All-Girls Schools: Uncensored

Students in class (color toned image)
Students in class (color toned image)

Admit it. Whether you're a guy or a girl, you've wondered what really goes on in an all-girls school. It's difficult to fully encapsulate the experience, since no two girls' schools are alike (for example, mine is nonsectarian). Nevertheless, I'm here to show you the raw, uncut footage of a day in the life at an all-girls school.

Let's start with the most obvious attribute of a girls' school: there are no guys. And to tell you the truth, most of us have never seen one. In our classes, the only things we discuss are second-wave feminism and body image, and trying out for the softball team is mandatory. No one has a social life, and for fun we like to PMS and worship Gloria Steinem.

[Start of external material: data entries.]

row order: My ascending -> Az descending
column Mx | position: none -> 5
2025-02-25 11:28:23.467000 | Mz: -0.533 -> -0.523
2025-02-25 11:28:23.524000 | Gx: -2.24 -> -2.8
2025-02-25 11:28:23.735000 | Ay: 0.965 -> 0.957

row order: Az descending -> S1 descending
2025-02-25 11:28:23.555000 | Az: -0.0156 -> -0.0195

But in all seriousness, the "no boys" issue is hardly one; believe me when I say you get used to it (maybe a bit too used to it). In some ways, having no boys can actually be advantageous! For example, it enables you the ability to come to school looking like you crawled out of a gutter. Not caring that much about your hair and makeup each morning leaves time for more important endeavors, such as sleep and homework. Having no boys also means the ability to do things without the fear of judgment that might otherwise be considered embarrassing. For example, girls have no problem dressing up as Mitt Romney for the mock presidential debate, eating five servings of felafel, or dressing up as a 16th century noble in honor of Shakespeare's birthday party. There's a freedom to experiment and do things you love that I've never found anywhere else.

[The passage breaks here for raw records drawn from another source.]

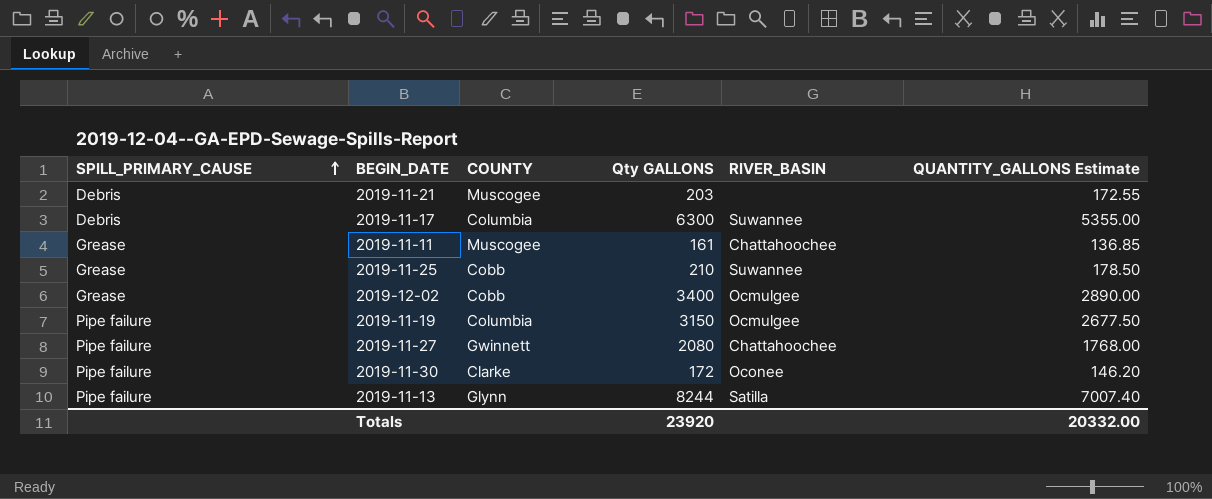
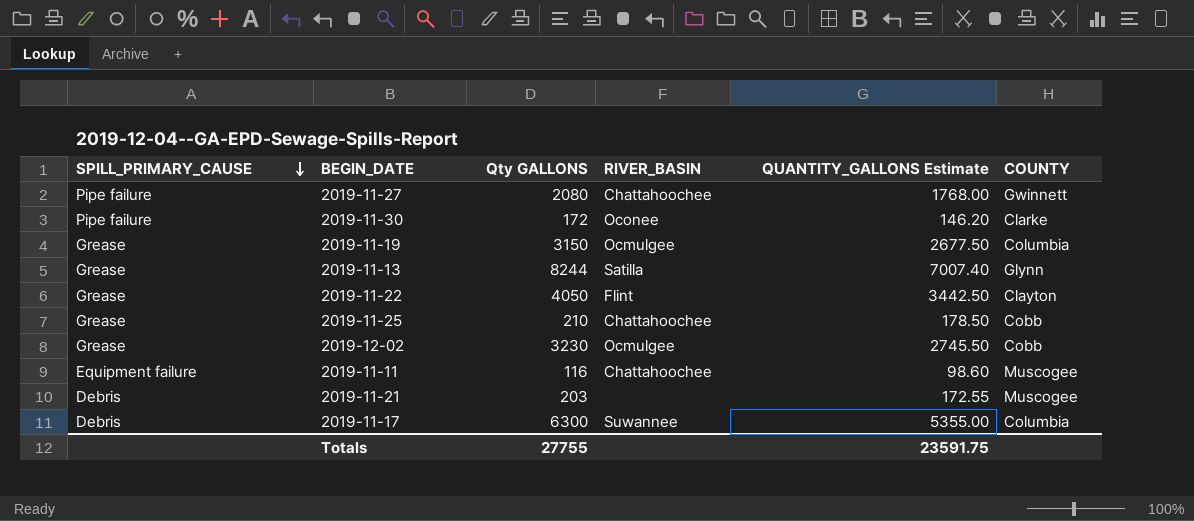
row order: SPILL_PRIMARY_CAUSE ascending -> SPILL_PRIMARY_CAUSE descending
column COUNTY | position: 3 -> 6
2019-11-19 | SPILL_PRIMARY_CAUSE: Pipe failure -> Grease
2019-11-13 | SPILL_PRIMARY_CAUSE: Pipe failure -> Grease
row 2019-11-22: none -> Grease | 4050 | Flint | 3442.50 | Clayton
2019-11-25 | RIVER_BASIN: Suwannee -> Chattahoochee
2019-12-02 | Qty GALLONS: 3400 -> 3230
2019-12-02 | QUANTITY_GALLONS Estimate: 2890.00 -> 2745.50
2019-11-11 | SPILL_PRIMARY_CAUSE: Grease -> Equipment failure
2019-11-11 | Qty GALLONS: 161 -> 116
2019-11-11 | QUANTITY_GALLONS Estimate: 136.85 -> 98.60
Totals | Qty GALLONS: 23920 -> 27755
Totals | QUANTITY_GALLONS Estimate: 20332.00 -> 23591.75

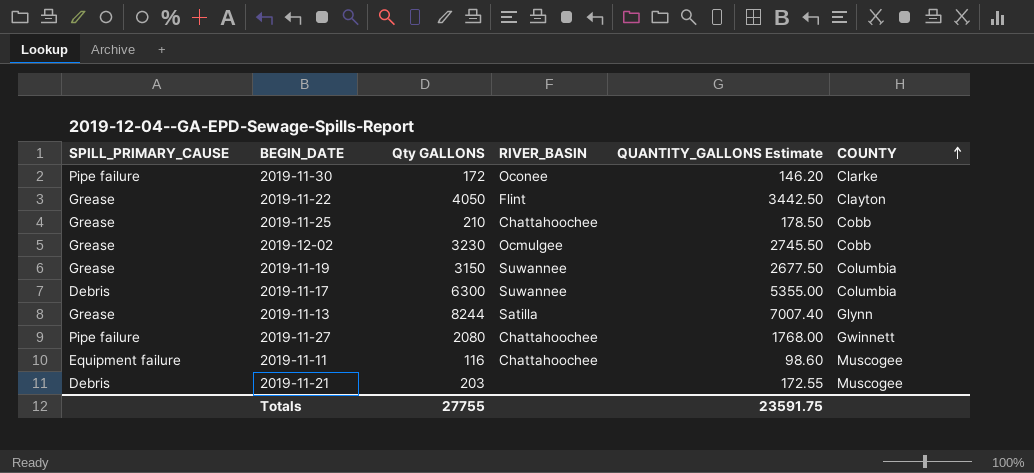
row order: SPILL_PRIMARY_CAUSE descending -> COUNTY ascending
2019-11-19 | RIVER_BASIN: Ocmulgee -> Suwannee

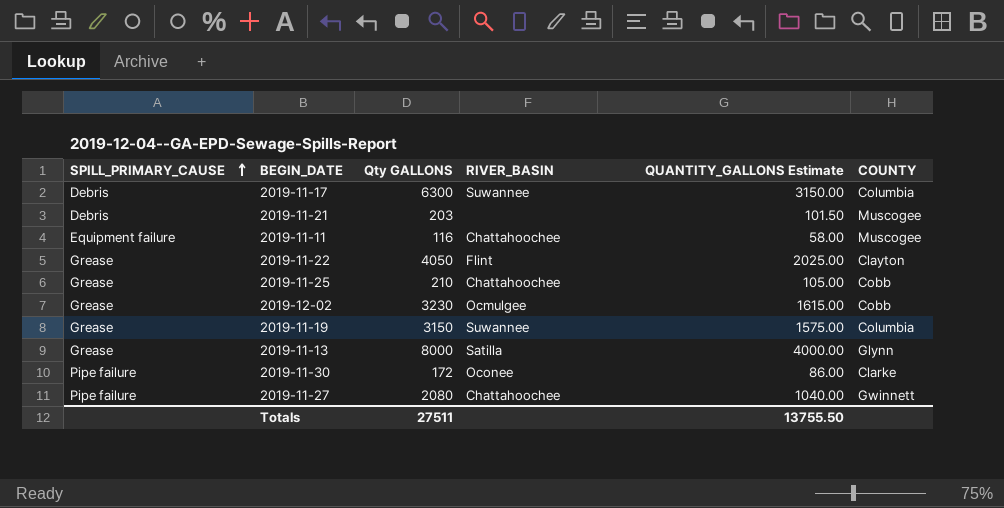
row order: COUNTY ascending -> SPILL_PRIMARY_CAUSE ascending
column QUANTITY_GALLONS Estimate | formula: [Qty GALLONS] * 0.85 -> [Qty GALLONS] * 0.5
2019-11-13 | Qty GALLONS: 8244 -> 8000
Totals | Qty GALLONS: 27755 -> 27511
Totals | QUANTITY_GALLONS Estimate: 23591.75 -> 13755.50

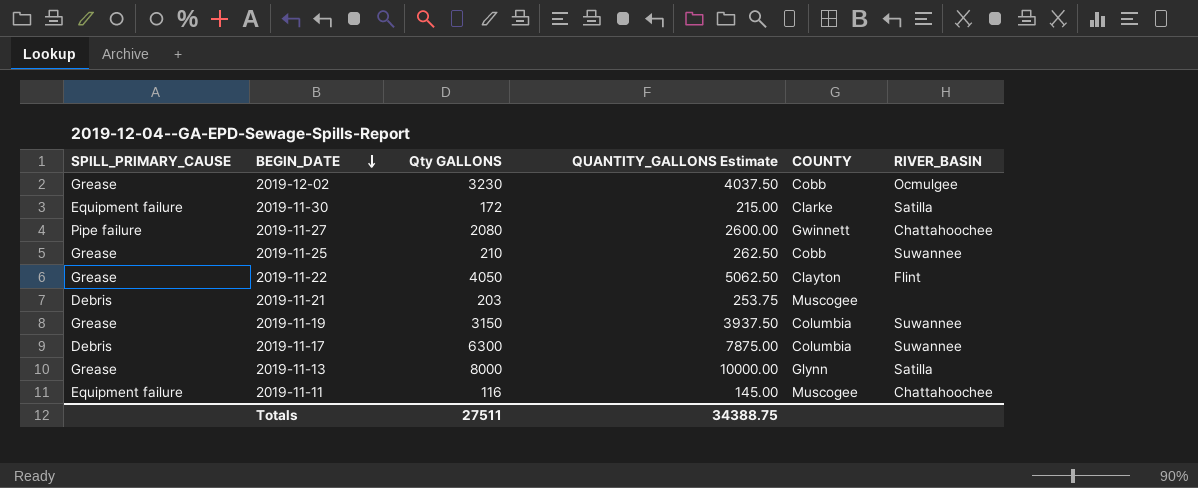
row order: SPILL_PRIMARY_CAUSE ascending -> BEGIN_DATE descending
column QUANTITY_GALLONS Estimate | formula: [Qty GALLONS] * 0.5 -> [Qty GALLONS] * 1.25
column RIVER_BASIN | position: 4 -> 6
2019-11-30 | SPILL_PRIMARY_CAUSE: Pipe failure -> Equipment failure
2019-11-30 | RIVER_BASIN: Oconee -> Satilla
2019-11-25 | RIVER_BASIN: Chattahoochee -> Suwannee
Totals | QUANTITY_GALLONS Estimate: 13755.50 -> 34388.75

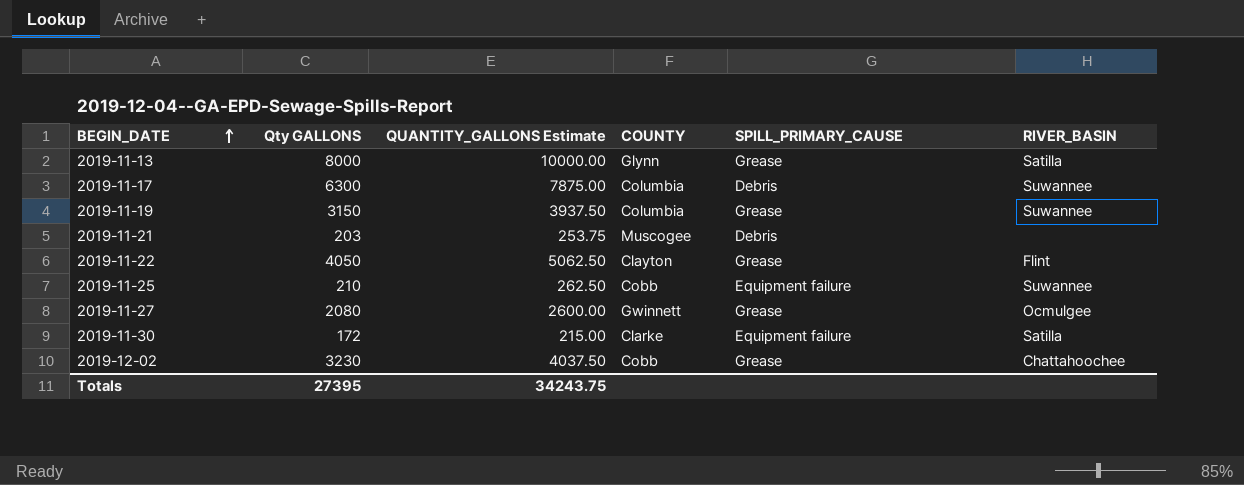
row order: BEGIN_DATE descending -> BEGIN_DATE ascending
column SPILL_PRIMARY_CAUSE | position: 1 -> 5
row 2019-11-11: Equipment failure | 116 | 145.00 | Muscogee | Chattahoochee -> none
2019-11-25 | SPILL_PRIMARY_CAUSE: Grease -> Equipment failure
2019-11-27 | SPILL_PRIMARY_CAUSE: Pipe failure -> Grease
2019-11-27 | RIVER_BASIN: Chattahoochee -> Ocmulgee
2019-12-02 | RIVER_BASIN: Ocmulgee -> Chattahoochee
Totals | Qty GALLONS: 27511 -> 27395
Totals | QUANTITY_GALLONS Estimate: 34388.75 -> 34243.75

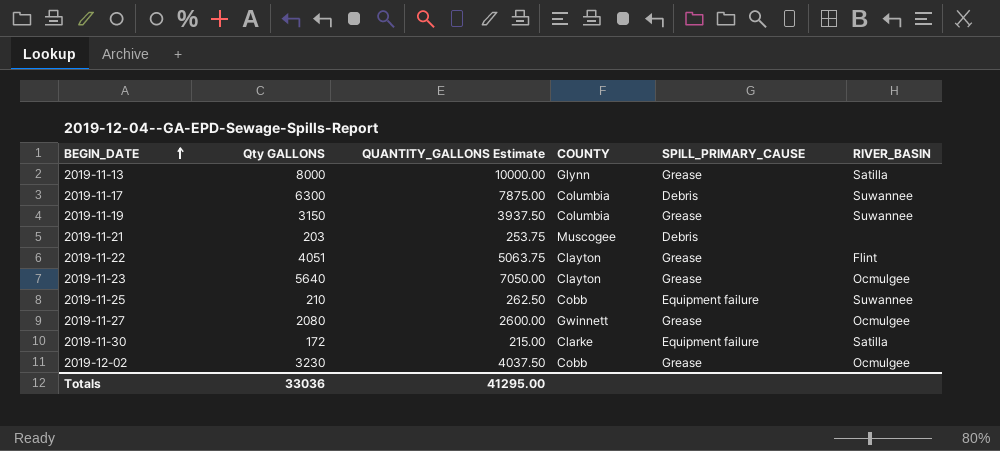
2019-11-22 | Qty GALLONS: 4050 -> 4051
2019-11-22 | QUANTITY_GALLONS Estimate: 5062.50 -> 5063.75
row 2019-11-23: none -> 5640 | 7050.00 | Clayton | Grease | Ocmulgee
2019-12-02 | RIVER_BASIN: Chattahoochee -> Ocmulgee
Totals | Qty GALLONS: 27395 -> 33036
Totals | QUANTITY_GALLONS Estimate: 34243.75 -> 41295.00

My experience going to an all-girls' school has been highly rewarding. The learning environment has opened up such a huge realm of possibilities. Girls are never afraid to express their opinions, ask "stupid" questions, and make mistakes in the classroom. I've been challenged and supported, given guidance and freedom. I don't know many other schools where it's possible to have a heated discussion in French about existentialism and then follow it up with a lunch discussion of which Hemsworth brother is more attractive.

I could go on and on about all the great things about my school, but I know that I've missed out on several things by not attending a coed high school. We don't have a football team or cheerleaders. There are no pep rallies or prom kings, and every dance is a Sadie Hawkins. But I know what I do have: a phenomenal group of girls to grow up with, memories I would be incomplete with, and Midol whenever I want it. I've had the immense privilege of being able to grow up and figure out who I am and what I like without the pressure of impressing others. Of course, single-sex education is not for everyone. But I'm so grateful for my all-girls high school experience, and I wouldn't change it if I could.